_Task instructions:_ The required result is a copy of each line below in which "font" appears.
====== Dataset excerpts
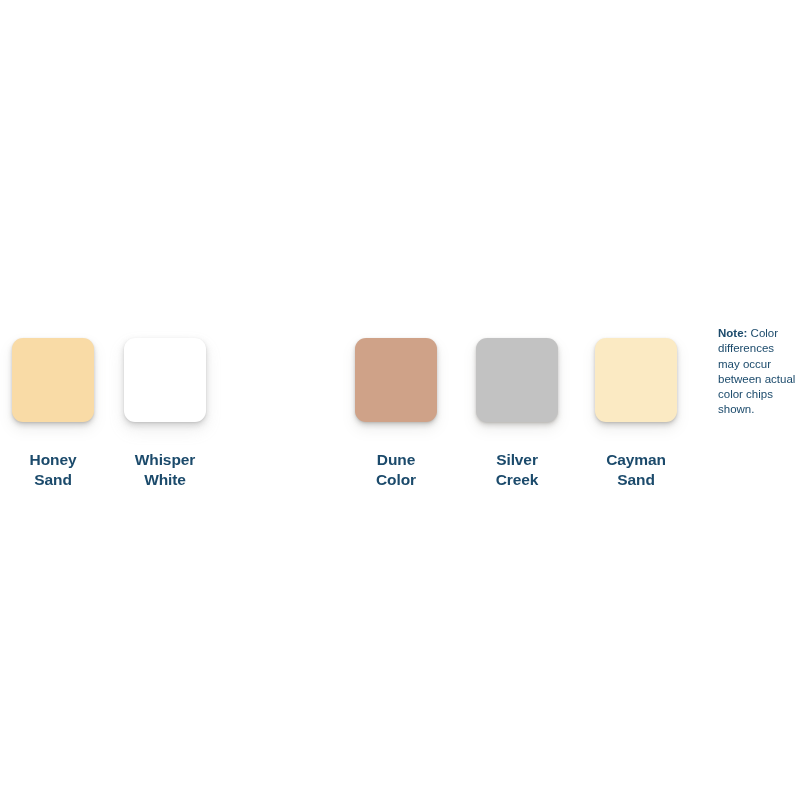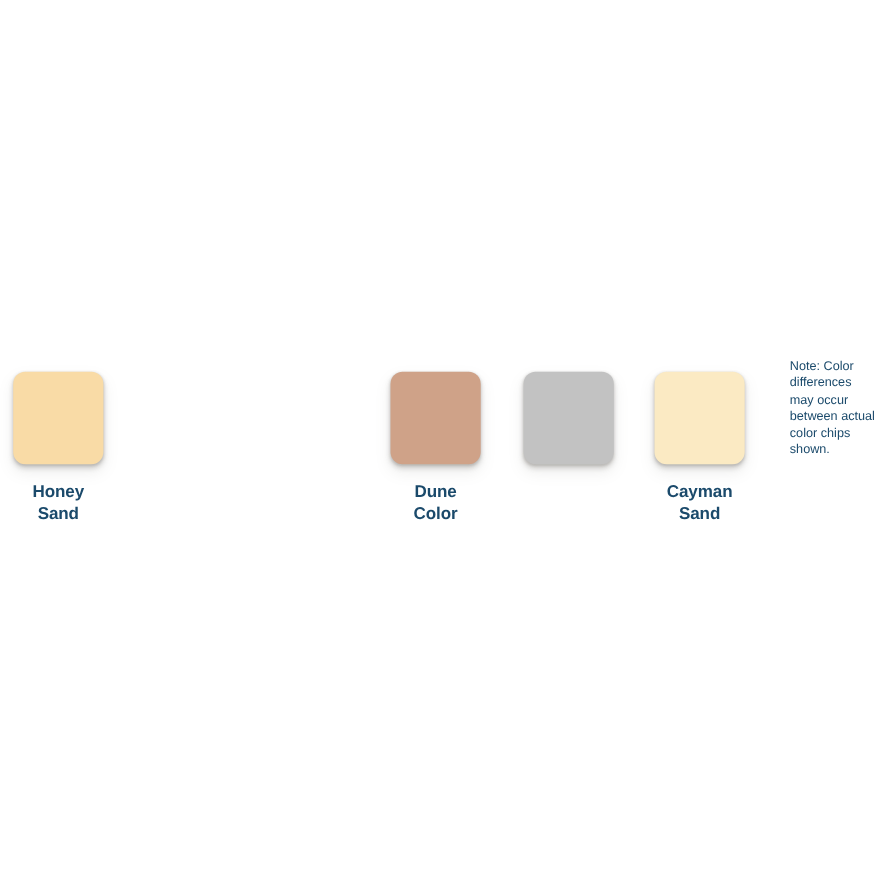--- a/index.html
+++ b/index.html
@@ -73,7 +73,7 @@
     color: #1b4a6b;
   }
   #note-block .note-lead {
-    font-weight: normal;
+    font-weight: bold;
   }
 </style>
 </head>

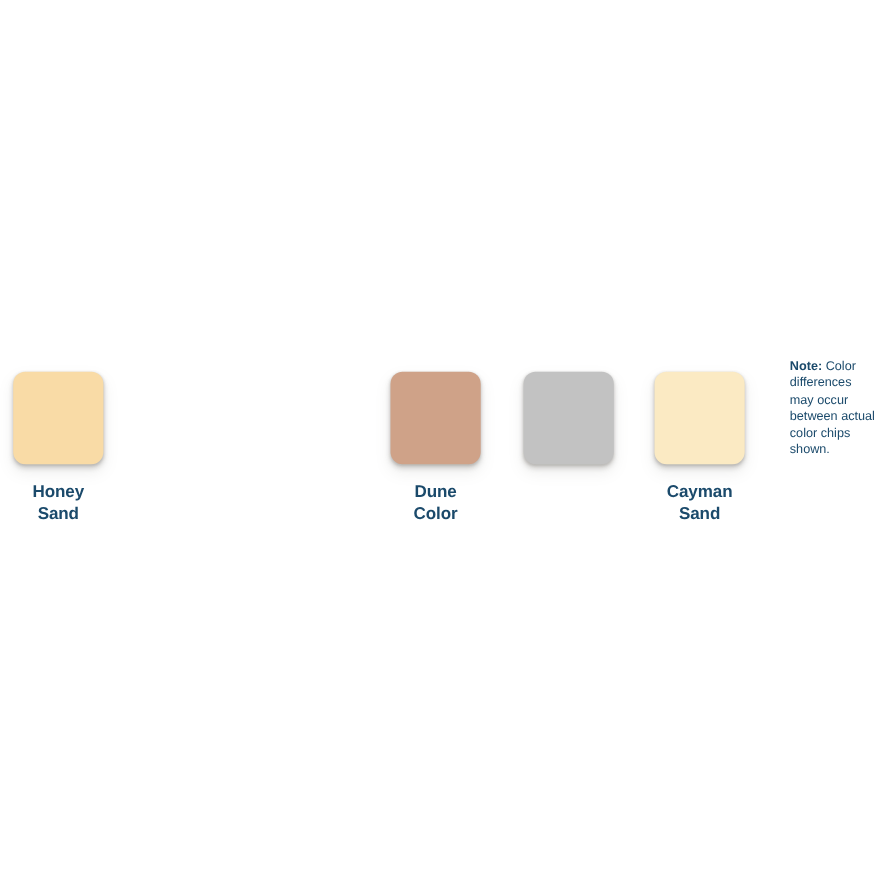--- a/index.html
+++ b/index.html
@@ -52,7 +52,7 @@
   }
 
   .chip-label {
-    margin-top: 16px;
+    margin-top: 28px;
     text-align: center;
     font-size: 15.5px;
     font-weight: bold;

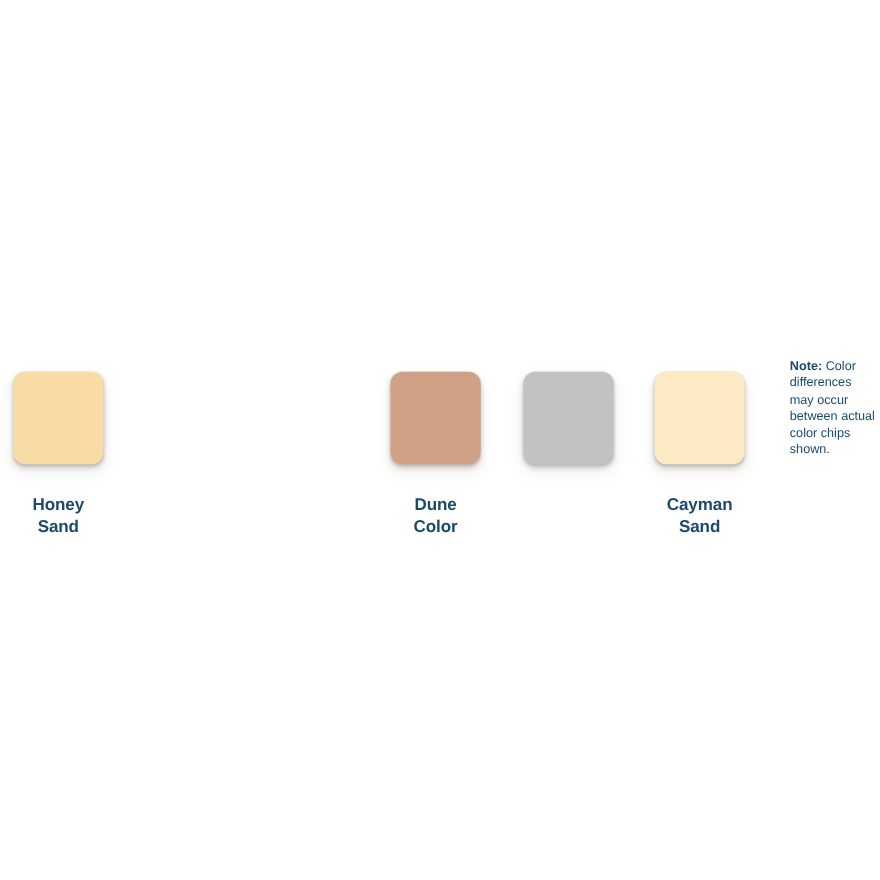--- a/index.html
+++ b/index.html
@@ -86,6 +86,11 @@
       <div class="chip-label">Honey
 Sand</div>
     </div>
+    <div class="chip" style="left: 124px;">
+      <div class="chip-swatch is-white" title="Whisper White" style="background: rgb(255, 255, 255);"></div>
+      <div class="chip-label">Whisper
+White</div>
+    </div>
     <div class="chip" style="left: 355px;">
       <div class="chip-swatch" title="Dune Shadow" style="background: rgb(207, 162, 136);"></div>
       <div class="chip-label">Dune

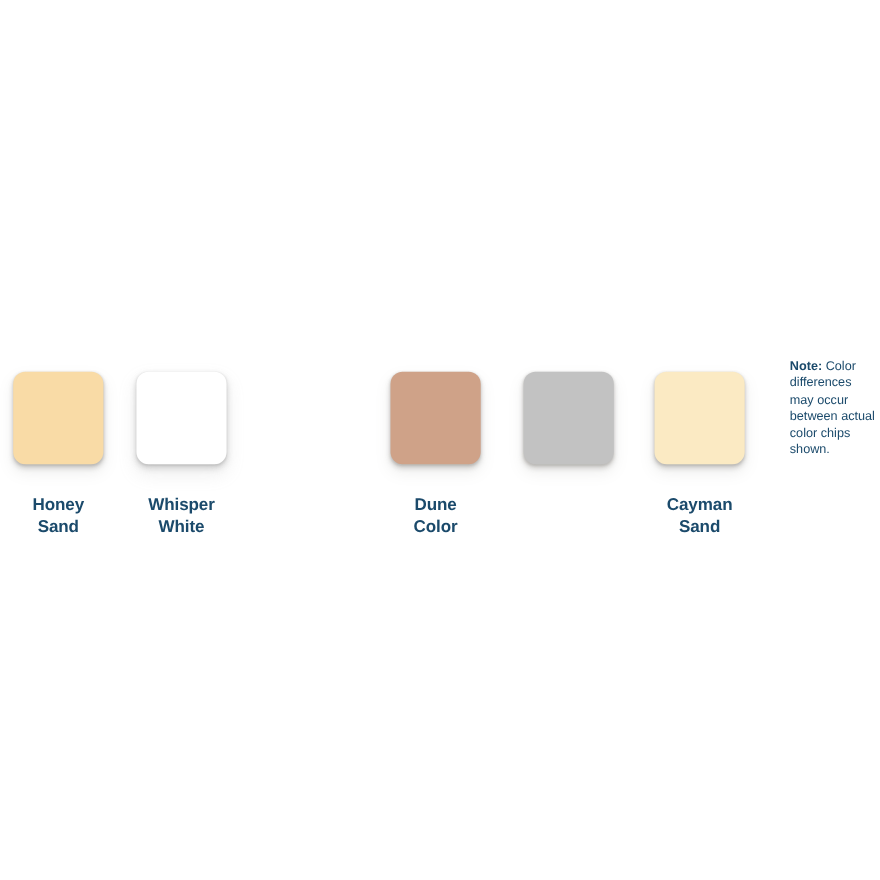--- a/index.html
+++ b/index.html
@@ -98,6 +98,7 @@
     </div>
     <div class="chip" style="left: 476px;">
       <div class="chip-swatch" title="Silver Creek" style="background: rgb(194, 194, 194);"></div>
+      <div class="chip-label">Silver Creek</div>
     </div>
     <div class="chip" style="left: 595px;">
       <div class="chip-swatch" title="Cayman Sand" style="background: rgb(251, 234, 195);"></div>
============
_Result:_
-    font-weight: normal;
+    font-weight: bold;
     font-size: 15.5px;
     font-weight: bold;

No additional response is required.